# WHAT TO PRODUCE
From the listing below, restate word for word the lines from the line containing "html: none ->" down through the line containing "align-items: flex-end ->". Exclude pictures.

# DATA SECTION
------------------------
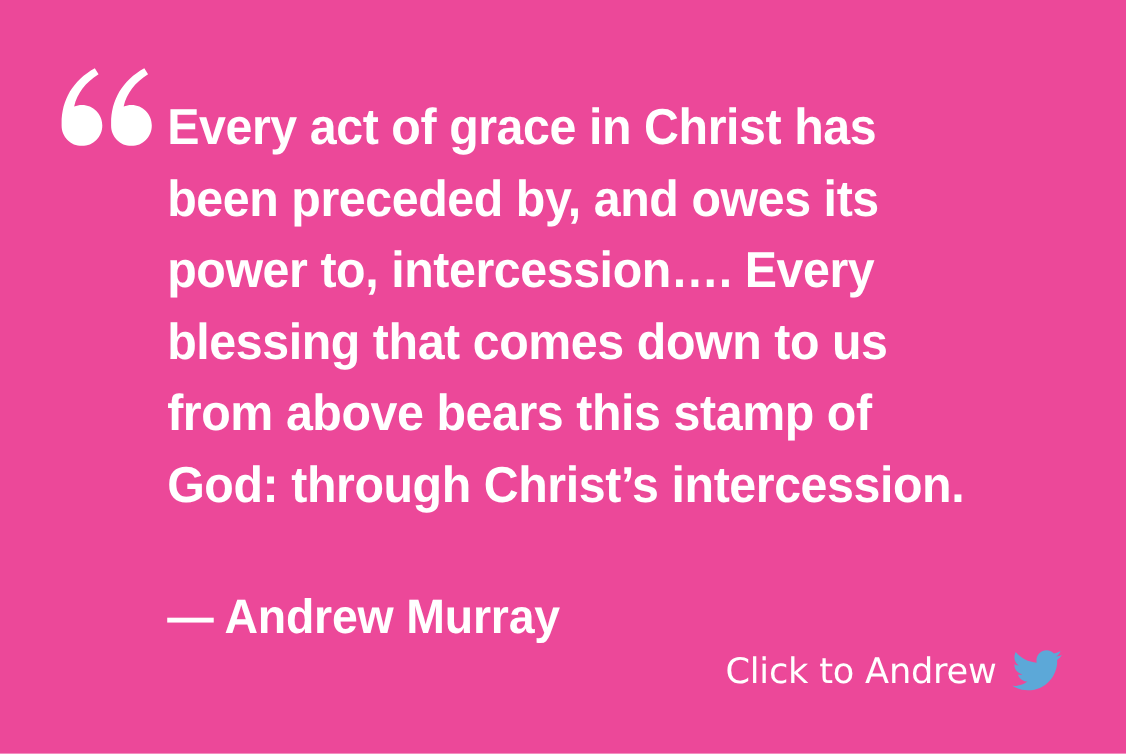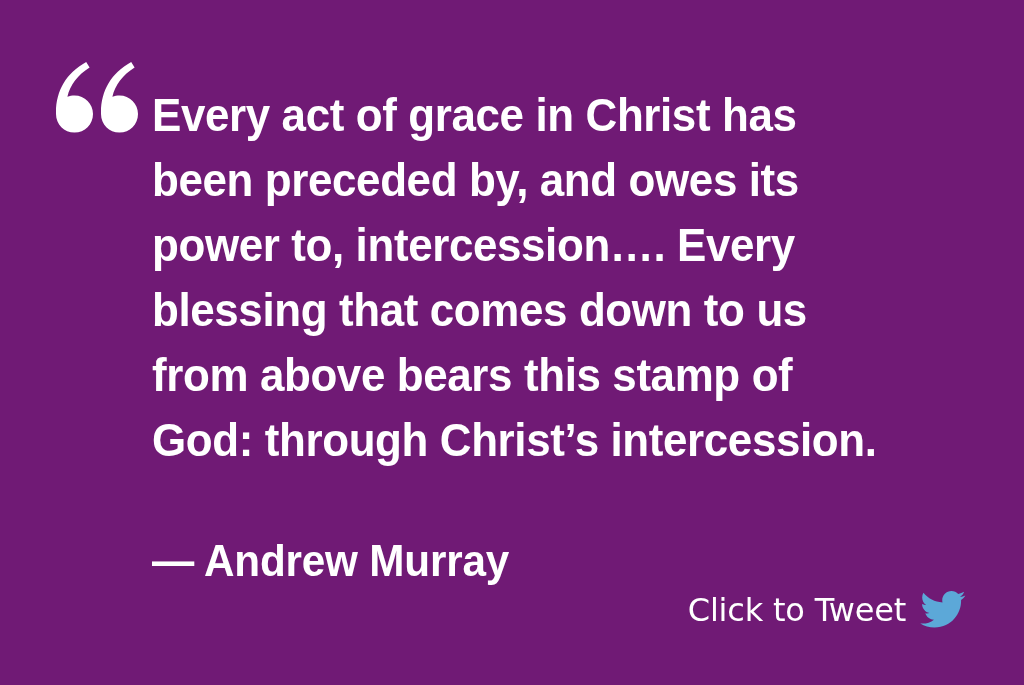"Every act of grace in" #quote-card { background: #701a75 -> #ec4899 }
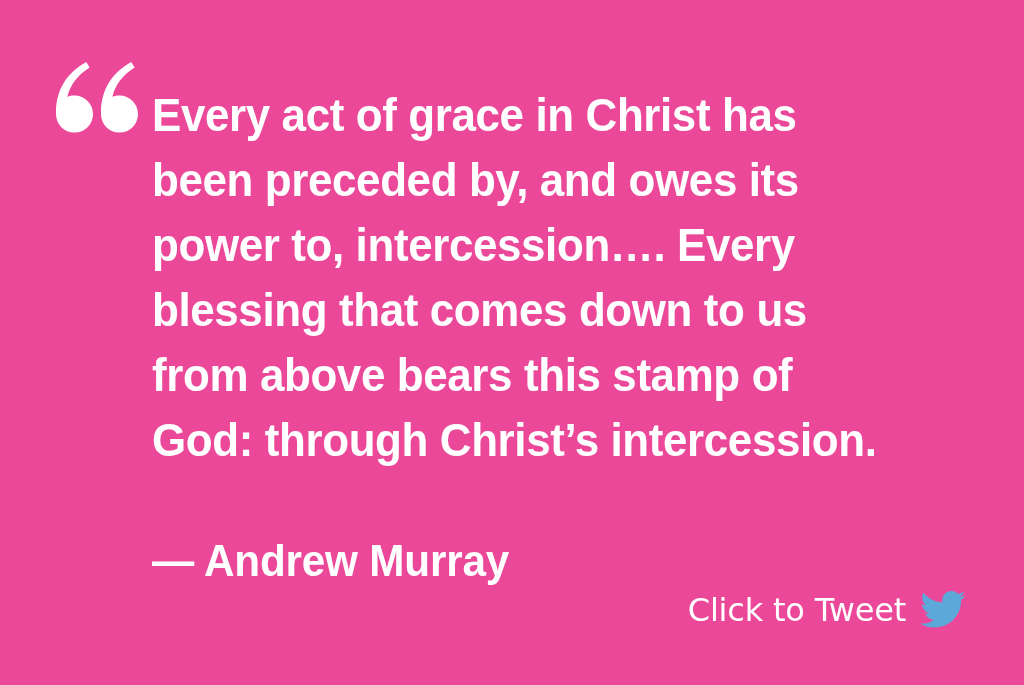"Click to Tweet" span { text: Tweet -> Andrew }
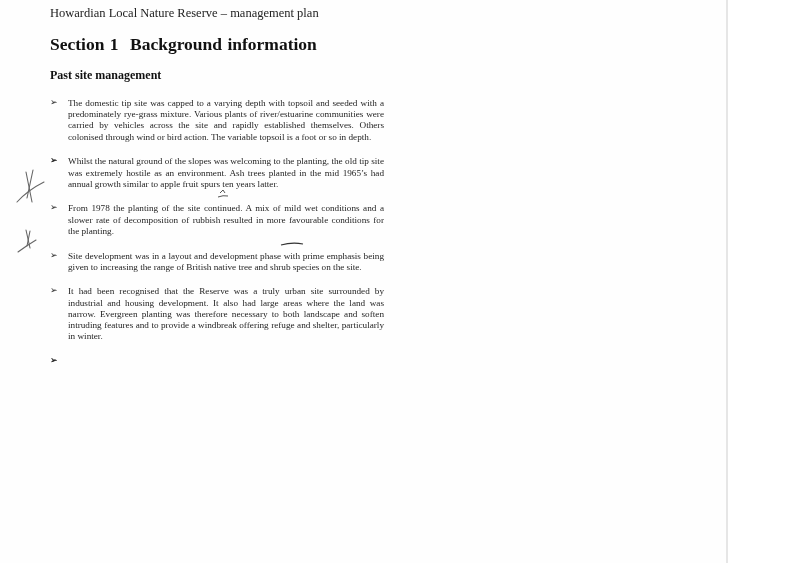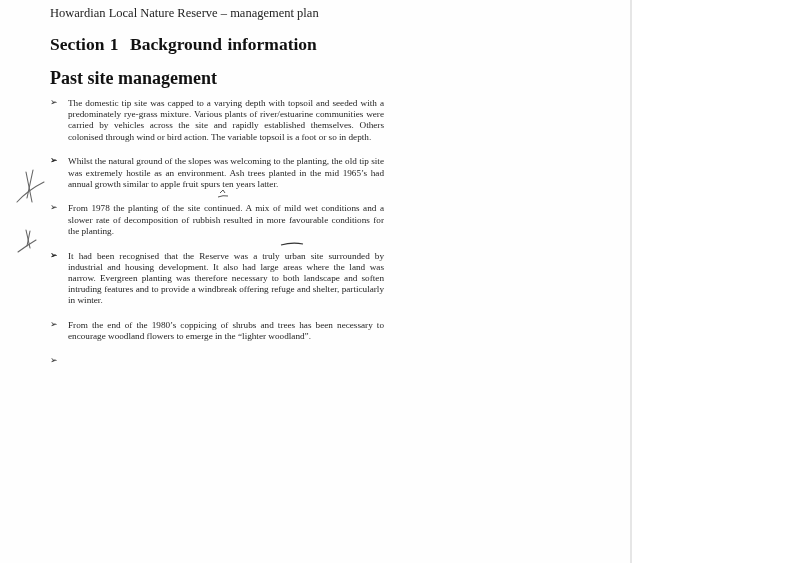"Howardian Local Nature Reserve –" .page { width: 632px -> 728px }
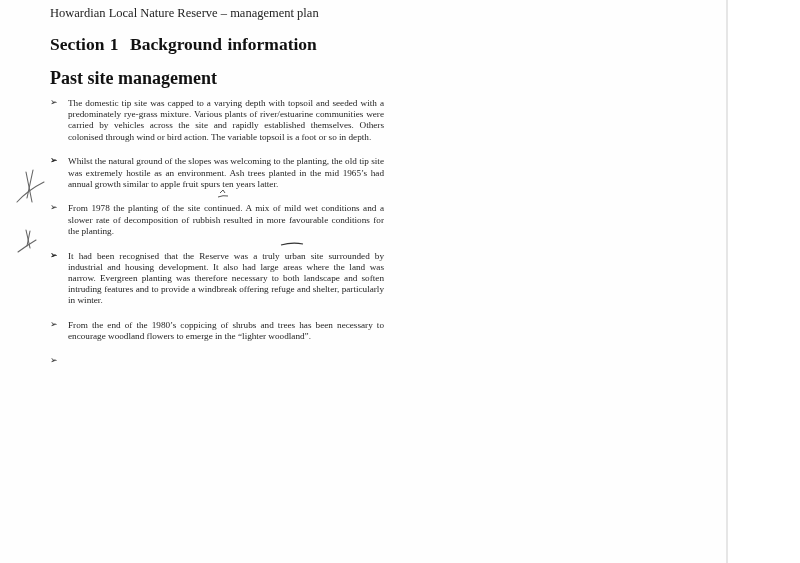"Past site management" .subsection-title { font-size: 18px -> 12px }
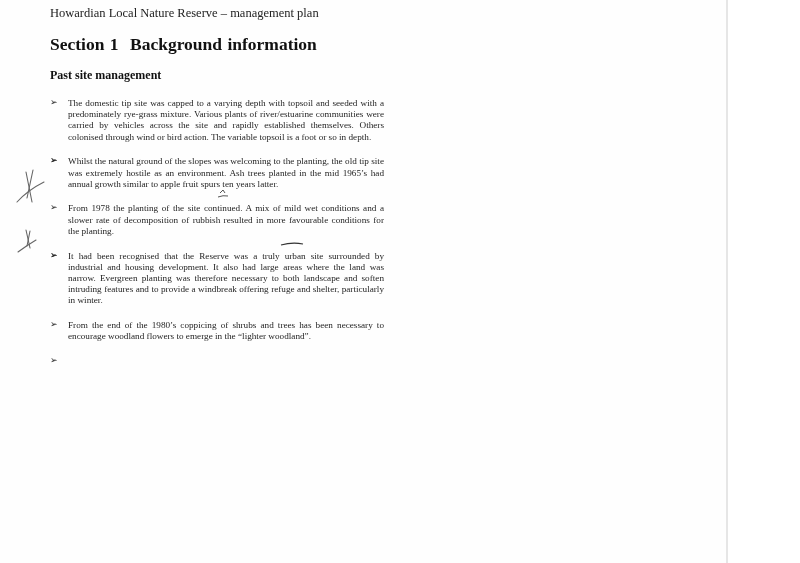"Site development was in a" span { html: none -> <span>Site development was in a layout and development phase with prime emphasis being given to increasing the range of British native tree and shrub species on the site.</span> }
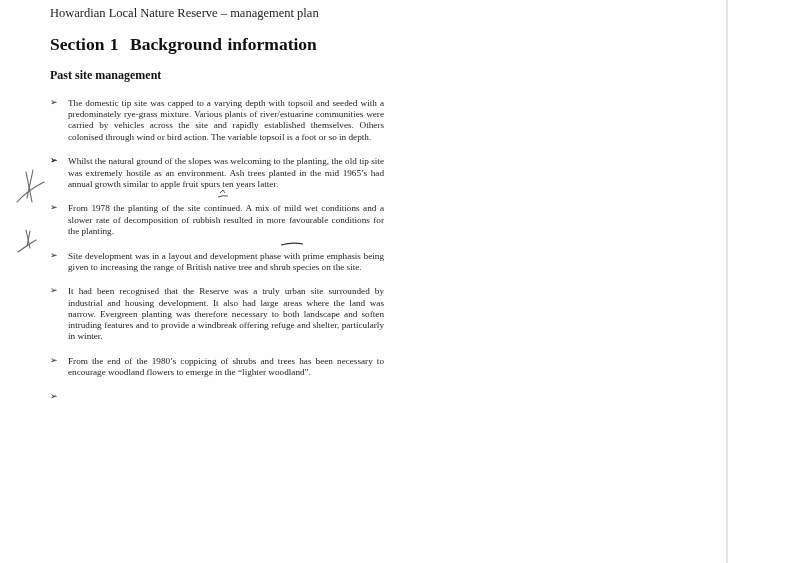"From the end of the" span { html: <span>From the end of the 1980’s coppicing of shrubs and trees has been necessary to encourage woodland flowers to emerge in the “lighter woodland”.</span> -> none }
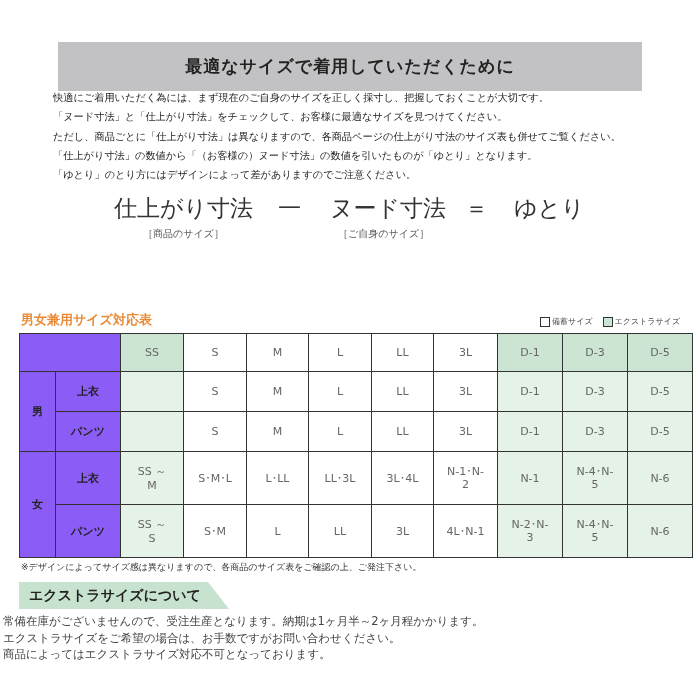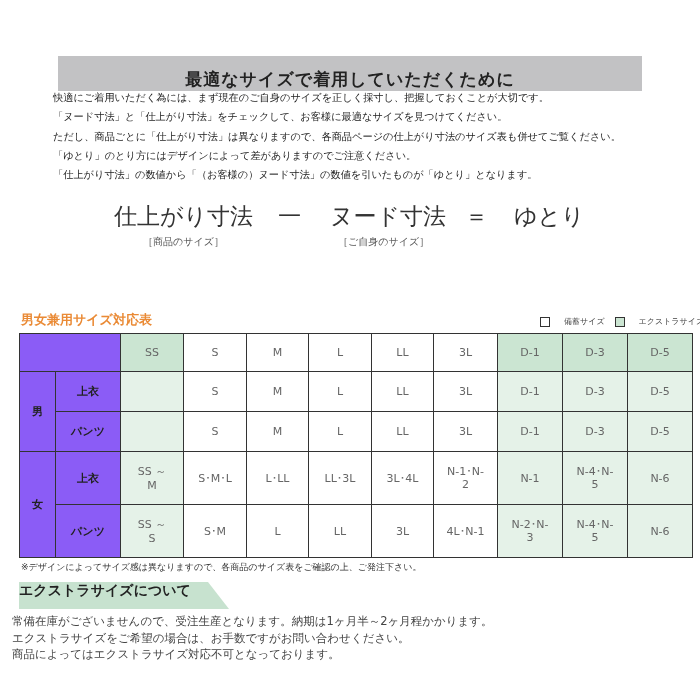"最適なサイズで着用していただくために" .banner { align-items: flex-end -> center; height: 35px -> 49px; top: 56px -> 42px }
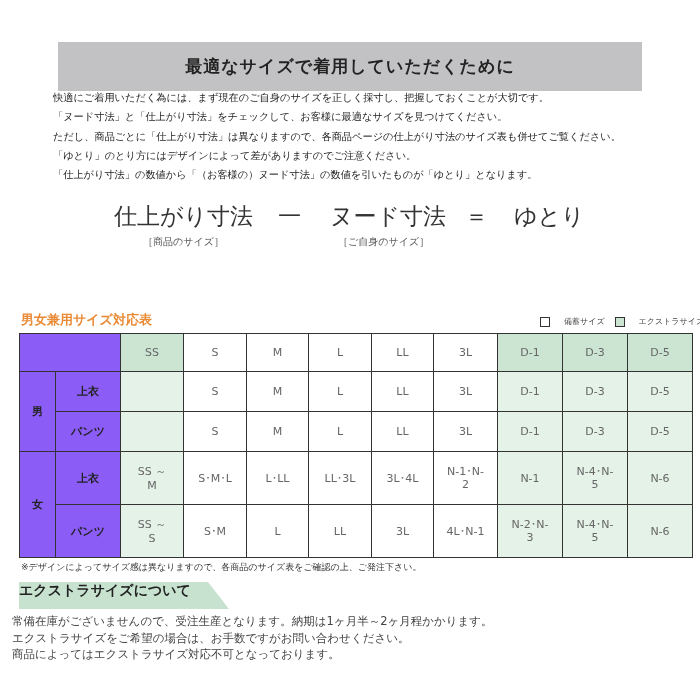"「ゆとり」のとり方にはデザインによって差がありますのでご注意ください。" div { order: before "「仕上がり寸法」の数値から「（お客様の）ヌード寸法」の数値を引いたものが「ゆとり" -> after "「仕上がり寸法」の数値から「（お客様の）ヌード寸法」の数値を引いたものが「ゆとり" }
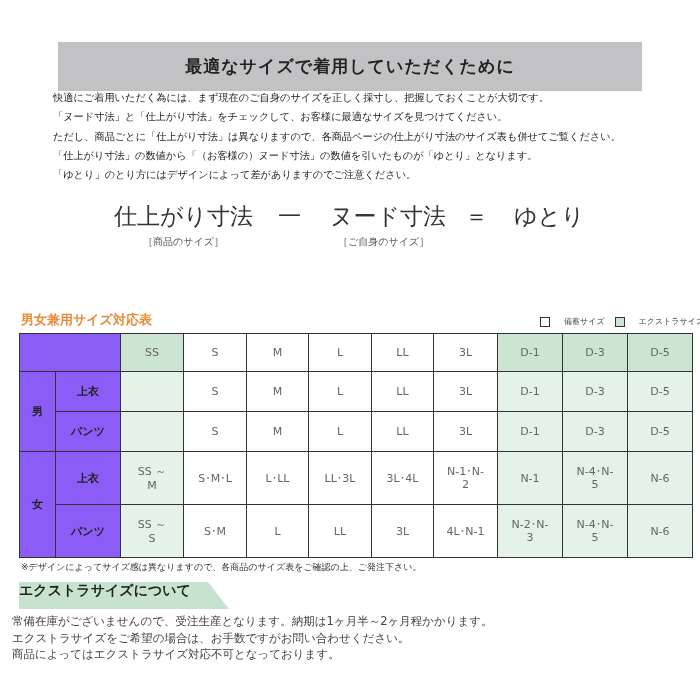"仕上がり寸法" .formula { margin-top: 8px -> none }
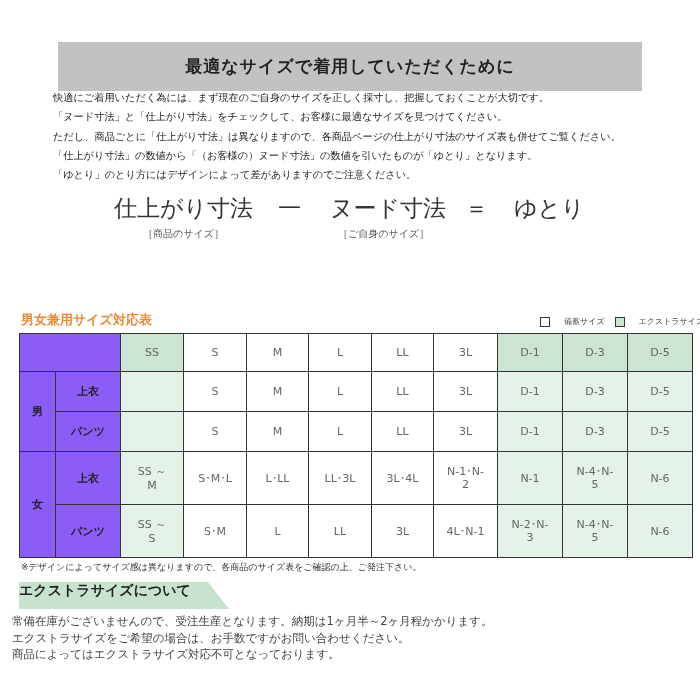"備蓄サイズ" .lg { gap: 14px -> 2px }
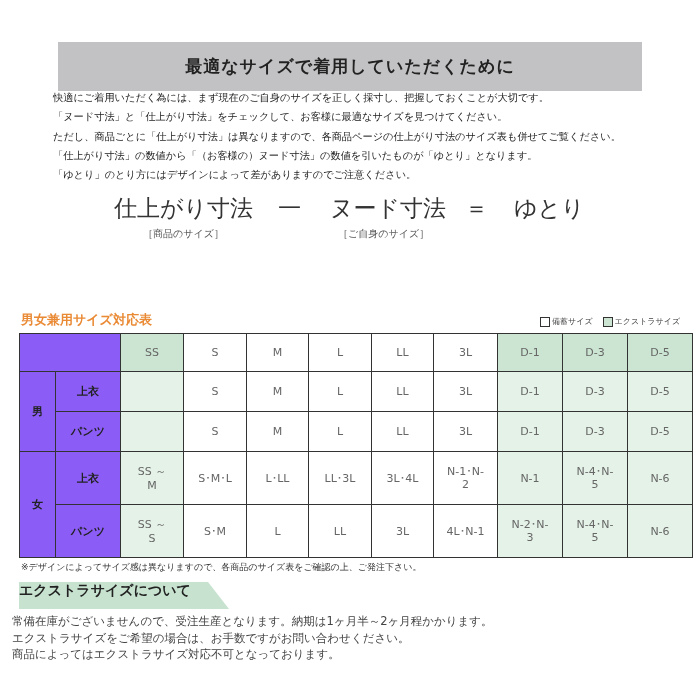"エクストラサイズについて" .xtra-head { align-items: none -> center; padding-left: 0 -> 10px }
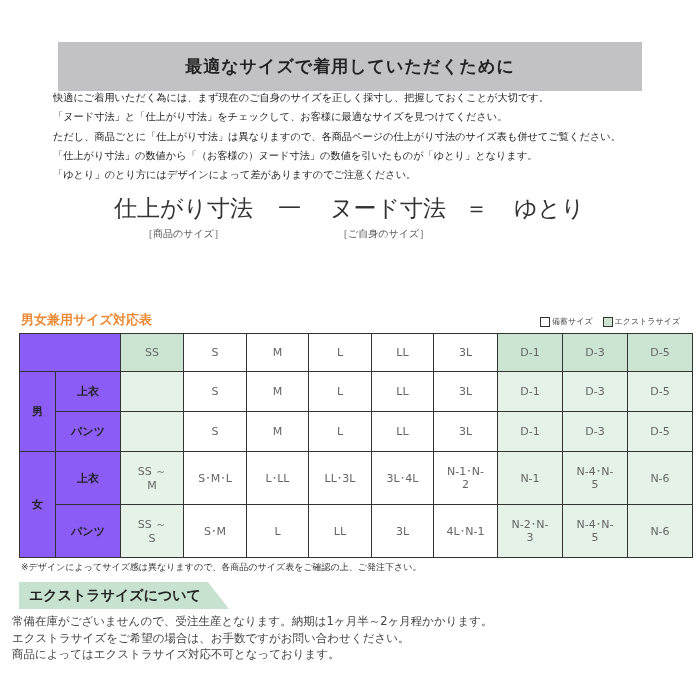"常備在庫がございませんので、受注生産となります。納期は1ヶ月半～2ヶ月程かかりま" .xtra-body { left: 12px -> 3px }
------------------------
# OUTPUT FOR THIS TASK
"Site development was in a" span { html: none -> <span>Site development was in a layout and development phase with prime emphasis being given to increasing the range of British native tree and shrub species on the site.</span> }
"From the end of the" span { html: <span>From the end of the 1980’s coppicing of shrubs and trees has been necessary to encourage woodland flowers to emerge in the “lighter woodland”.</span> -> none }
"最適なサイズで着用していただくために" .banner { align-items: flex-end -> center; height: 35px -> 49px; top: 56px -> 42px }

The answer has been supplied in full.